(DATA TO EXAMINE Opens)
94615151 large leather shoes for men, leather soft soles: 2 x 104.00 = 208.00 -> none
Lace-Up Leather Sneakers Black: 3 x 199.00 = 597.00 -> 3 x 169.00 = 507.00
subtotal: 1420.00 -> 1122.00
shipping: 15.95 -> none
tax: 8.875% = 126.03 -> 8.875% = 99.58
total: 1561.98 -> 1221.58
(DATA TO EXAMINE Closes)
## WHAT THE TASK ASKS
Write every record out again exactly.

## ANSWER FOR THIS EXERCISE
94615151 large leather shoes for men, leather soft soles: 2 x 104.00 = 208.00 -> none
Lace-Up Leather Sneakers Black: 3 x 199.00 = 597.00 -> 3 x 169.00 = 507.00
subtotal: 1420.00 -> 1122.00
shipping: 15.95 -> none
tax: 8.875% = 126.03 -> 8.875% = 99.58
total: 1561.98 -> 1221.58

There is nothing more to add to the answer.